Create social roles. It’s very helpful to find your social role and make it be your goal during an event. For example, if you go with people to a picnic, you can be in charge of the grill. It’s something you can focus on and use as an excuse if you feel tired of conversations or people. Need to recharge your “social battery”? Grill time.
Try to find your role as often as possible. You can do this by simply assigning yourself to take care of things for people. Going to the cinema with some people? Tell them: “I’ll be in charge of popcorn, don’t worry.”
Find your motivation. Imagine you’re lost somewhere or you’re in a hurry and can’t find the building, would it be a problem to ask people you meet, even If in a normal situation you are afraid of talking to strangers? Of course not, because you have an overwhelming goal. If you’re desperate to find a new job, that goal can help you push yourself to visit hated networking events or meet with more people you wouldn’t meet otherwise. Blindly stumbling into a networking event and expecting to have a great time is exhausting, and ultimately counterproductive.
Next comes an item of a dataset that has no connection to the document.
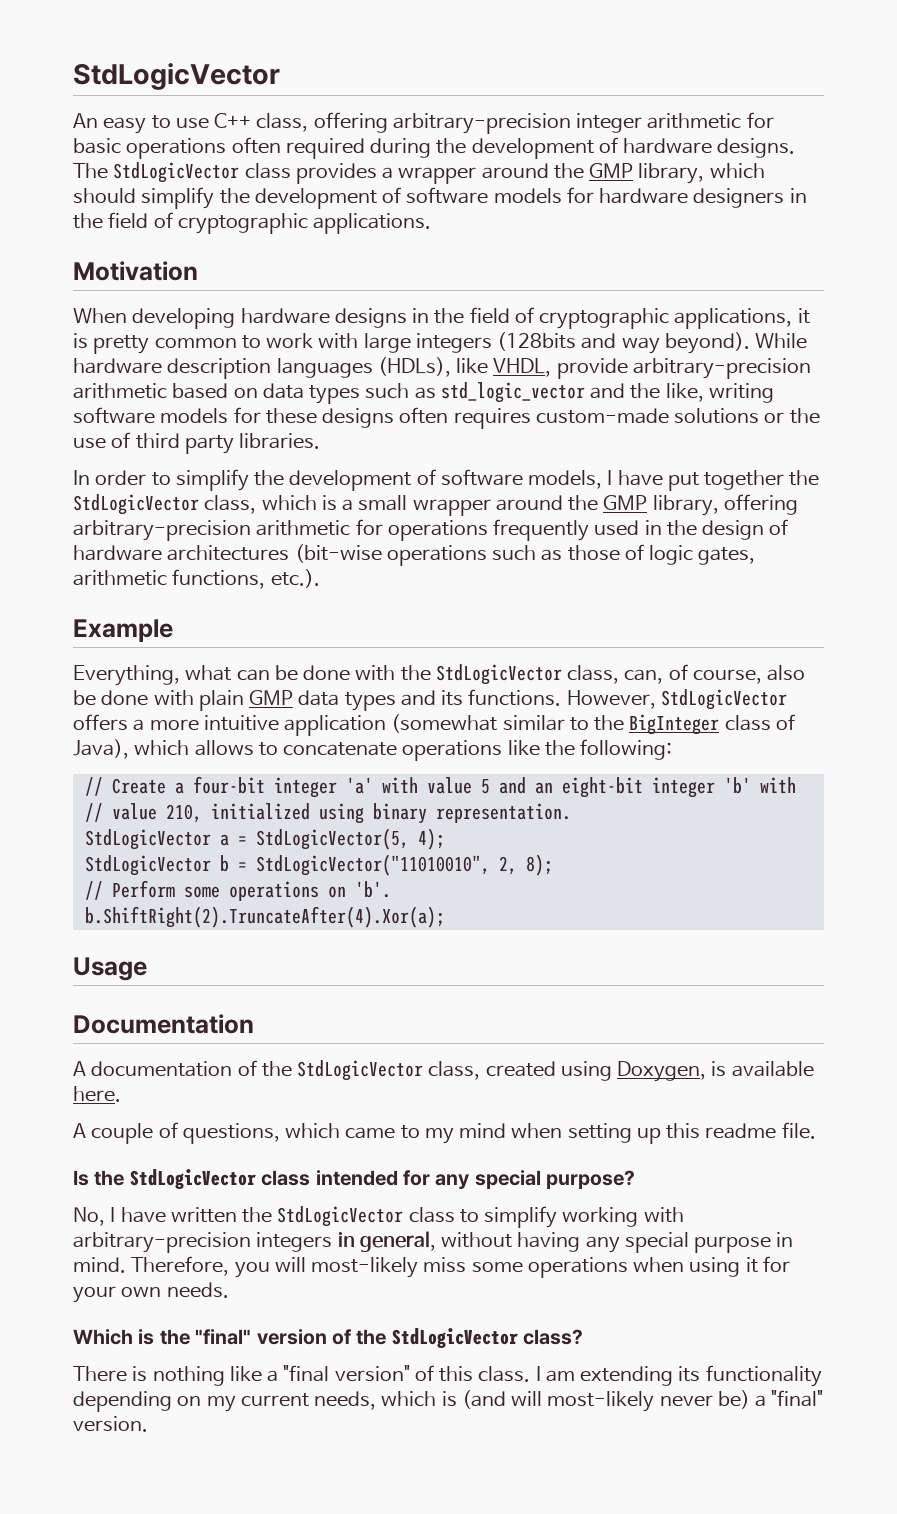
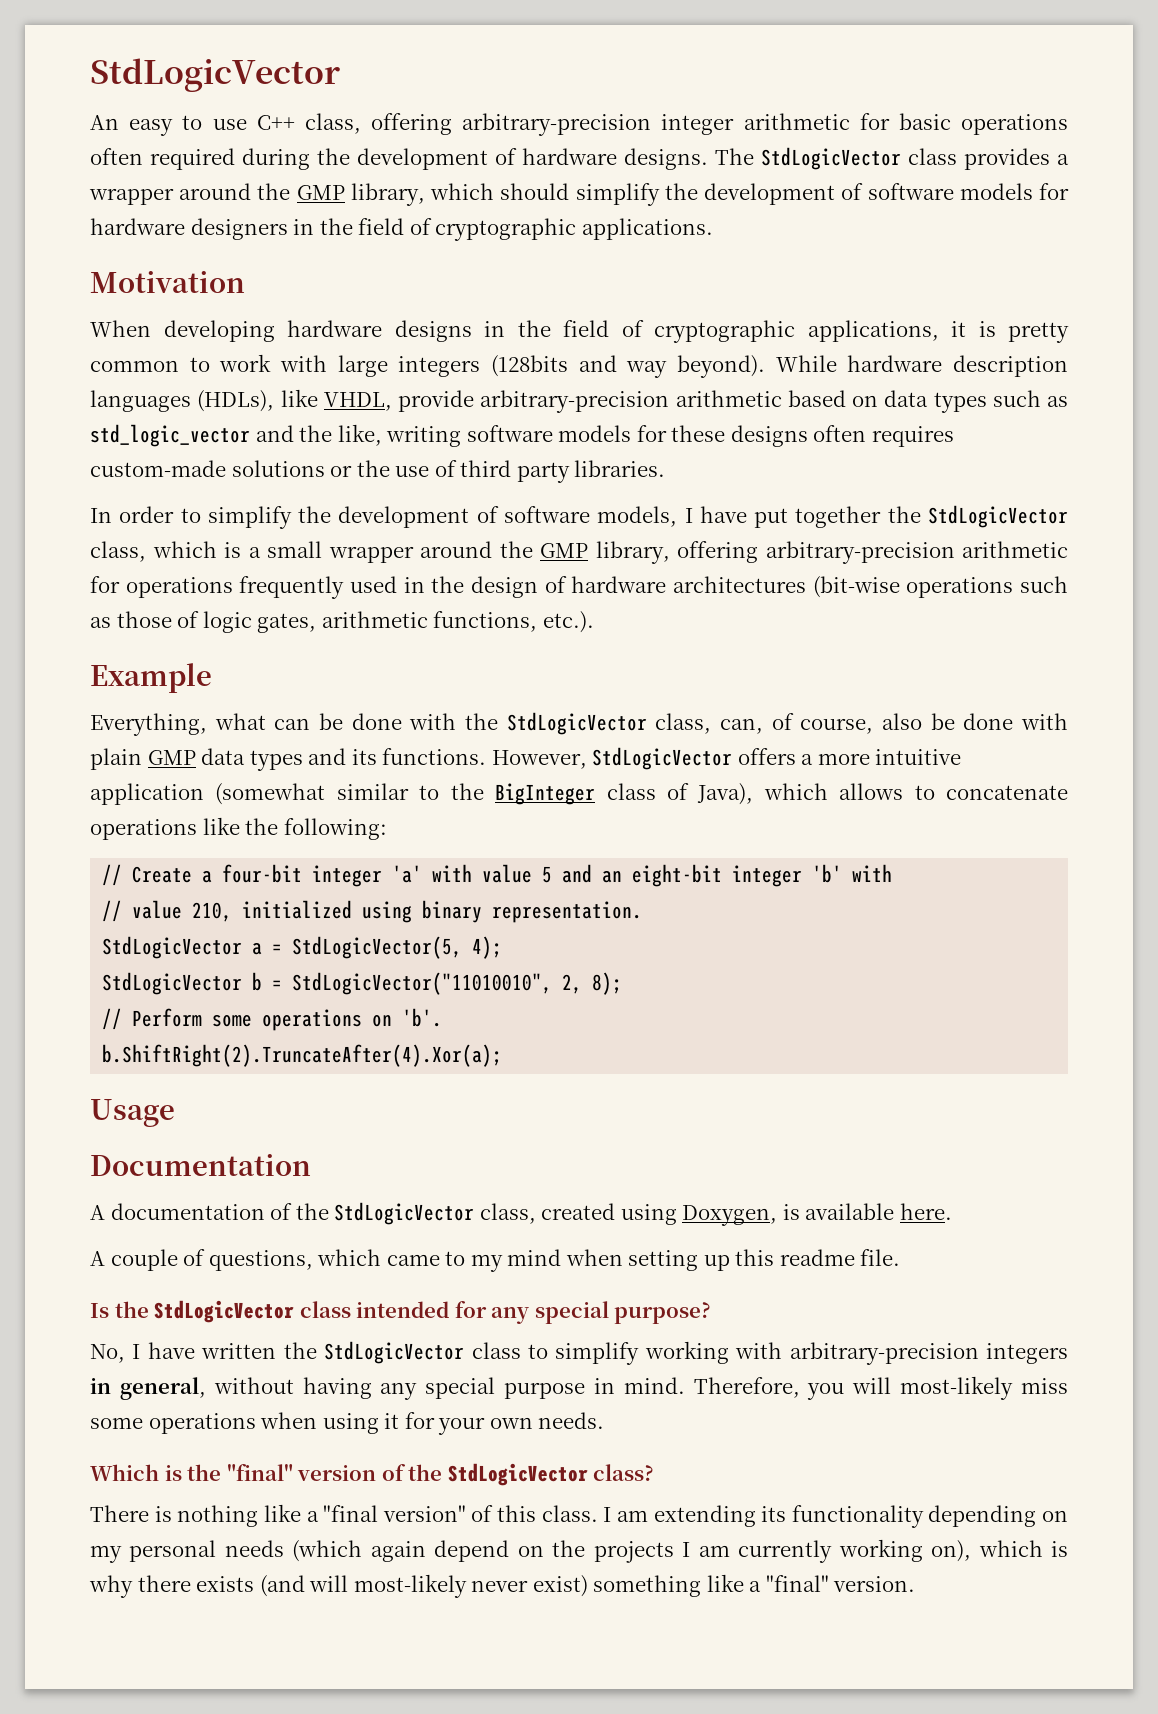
[240,1391,457,1410] current needs, which is -> [129,1539,1069,1563] [89,1575,255,1598] personal needs (which again depend on the projects I am currently working on), which is why there exists
[717,1390,750,1409] be) -> [532,1574,744,1597] exist) something like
Increase your energy capacity. Often it’s better to have more energy to spend rather than trying to preserve the small amount of energy you have. Good news! You can increase the capacity you have by “training” your battery. Every time you participate in a social event, meet new people, engage with new coworker, start a small talk in a grocery line or in an elevator – in any uncomfortable social situation, anytime you give a stress to yourself interacting with people – your battery becomes capable of storing a little more social energy than before. It’s a very painful process, but it’s worth it. Additional energy will become available later, once you recharge. So, let’s talk now about recharging.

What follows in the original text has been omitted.